Les forfanteries de l’ignorance

Toute noblesse d’enseigner réduite en poussière. Par les éructations
infâmes d’un ignoble dignitaire. Ou plus précisément un ignominieux indignitaire. L’un de ces innombrables incultes qui peuplent les coulisses moites d’un gouvernoir ignare. Un affront aux enseignants de l’Algérie entière. Par ce vigile des obscures gouttières. La sentinelle attitrée des sombres tourbières. Ce factionnaire malappris, malotru et insulteur. Agresseur et offenseur. Un triste quidam qui se fout complètement de tout ce qui a trait à la science. Au savoir, à la culture ou la connaissance. Considérant l’univers de l’éducation, de l’enseignement, de la formation, de l’apprentissage et du noble labeur, comme un univers sans la moindre valeur. Et comme si ce haut métier n’était pas suffisamment dévalorisé, déprécié, traîné dans la boue par
tous ses pairs, voilà qu’il vient l’insulter in situ. Dans l’intimité probe de son respectable territoire. Effrontément et publiquement.
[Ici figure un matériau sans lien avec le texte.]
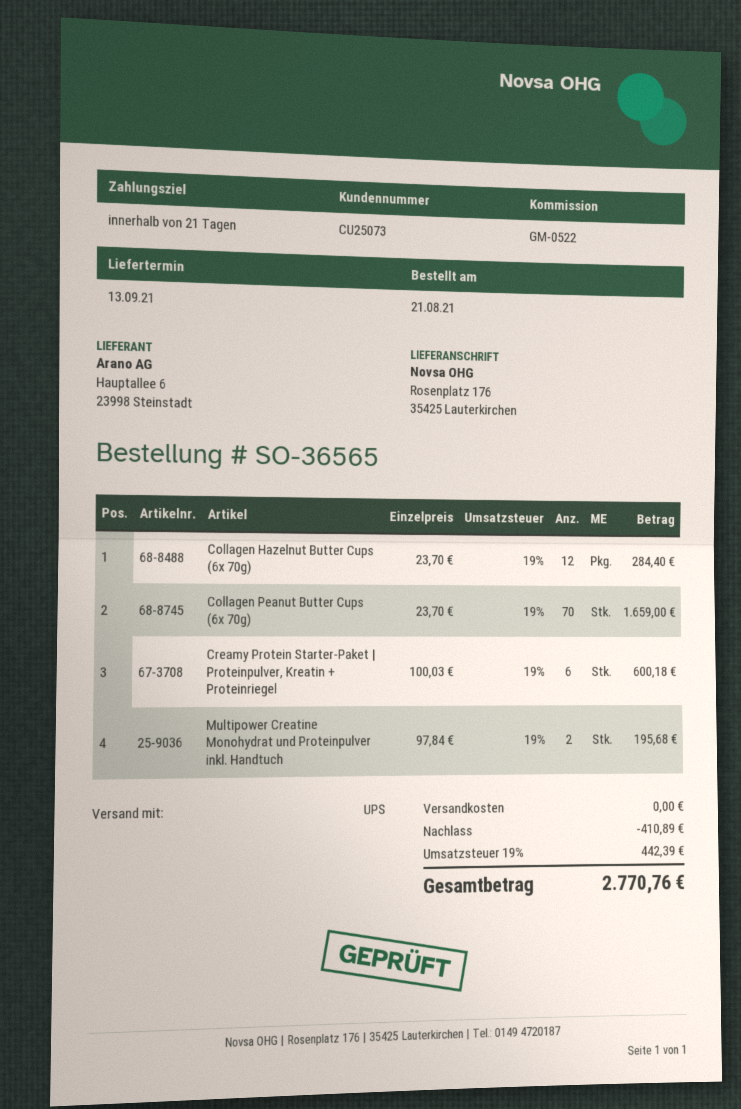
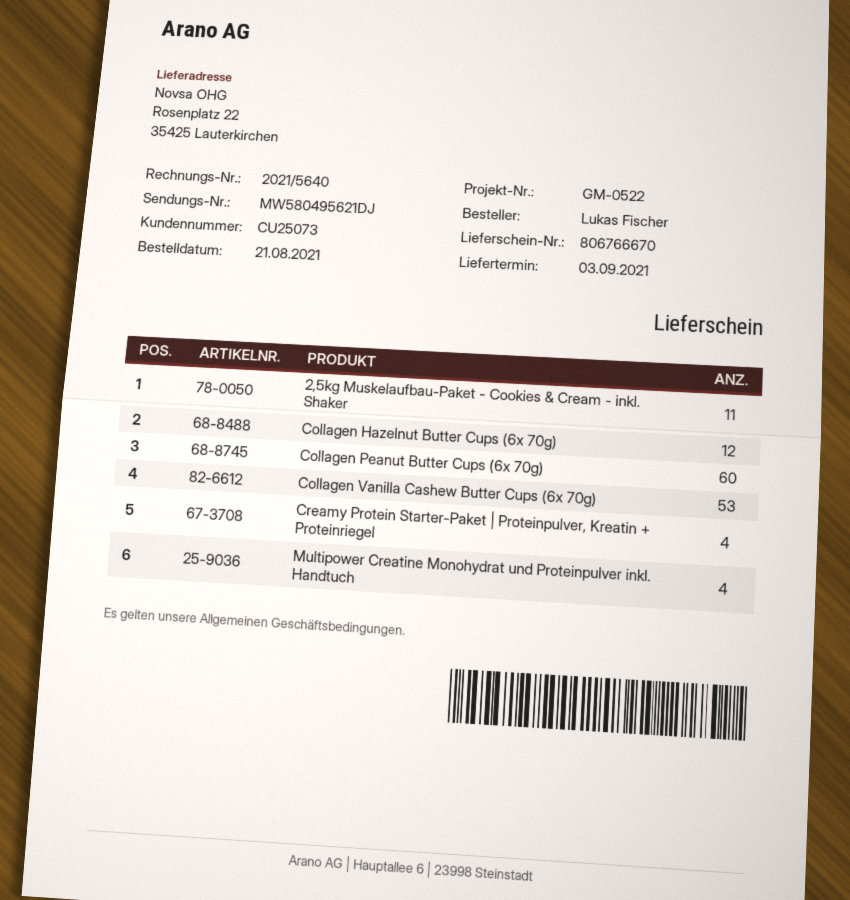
delivery date: 2021-09-13 -> 2021-09-03
ship to: Rosenplatz 176, 35425 Lauterkirchen -> Rosenplatz 22, 35425 Lauterkirchen
Collagen Peanut Butter Cups (6x 70g): 70 -> 60
Creamy Protein Starter-Paket | Proteinpulver, Kreatin + Proteinriegel: 6 -> 4
Multipower Creatine Monohydrat und Proteinpulver inkl. Handtuch: 2 -> 4
2,5kg Muskelaufbau-Paket - Cookies & Cream - inkl. Shaker: none -> 11
Collagen Vanilla Cashew Butter Cups (6x 70g): none -> 53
L’outrecuidance d’injurier des instructeurs symbolisant l’épanouissement de la conscience. Le dernier carré des enseignants
tirant leur maigre pitance exclusivement de leur salaire. Loin de la
faune des cours particuliers, des garages ombreux et des
appointements complémentaires. Les derniers enseignants intègres,
réduits au rang de parias par un système pervers. Pris en tenailles par l’engeance inculte qui n’arrête pas d’avilir tout ce qui se trouve en relation avec le savoir. A l’école, à l’université ou ailleurs. C’est sa
façon de prendre sa revanche sur ce qui lui tient lieu d’inconsolable
absence. Et de trou noir. Une engeance qui exècre l’école pour ne
l’avoir jamais aimé. Et qui squatte la zoosphère selon l’inamovible
principe de la succession spongieuse. Dépréciant. Déconsidérant.
Humiliant. Et avilissant une profession qui doit rester le dernier
bastion à l’abri de la gangrène dévoreuse. Qui doit échapper à la chape de la magouille fangeuse. Des combines généralisées, banalisées et institutionnalisées. Et mettant sur le devant de la scène des ignares accomplis. Comme cet énergumène offenseur. Pour lequel enseigner s’apparente indubitablement à une mauvaise conscience. Un métier qui rappelle continûment leur tare originelle à tous ceux qui le tiennent en horreur. Ceux là mêmes qui veulent le bafouer, l’outrager, le mortifier. Jusqu’à l’extinction définitive de la flamme ténue de l’intelligence qui danse frénétiquement sous leurs bottes. Titillant malicieusement leur ignorance. Brûlant obstinément leur maigre conscience. En rallumant perpétuellement la flamme inextinguible de la connaissance.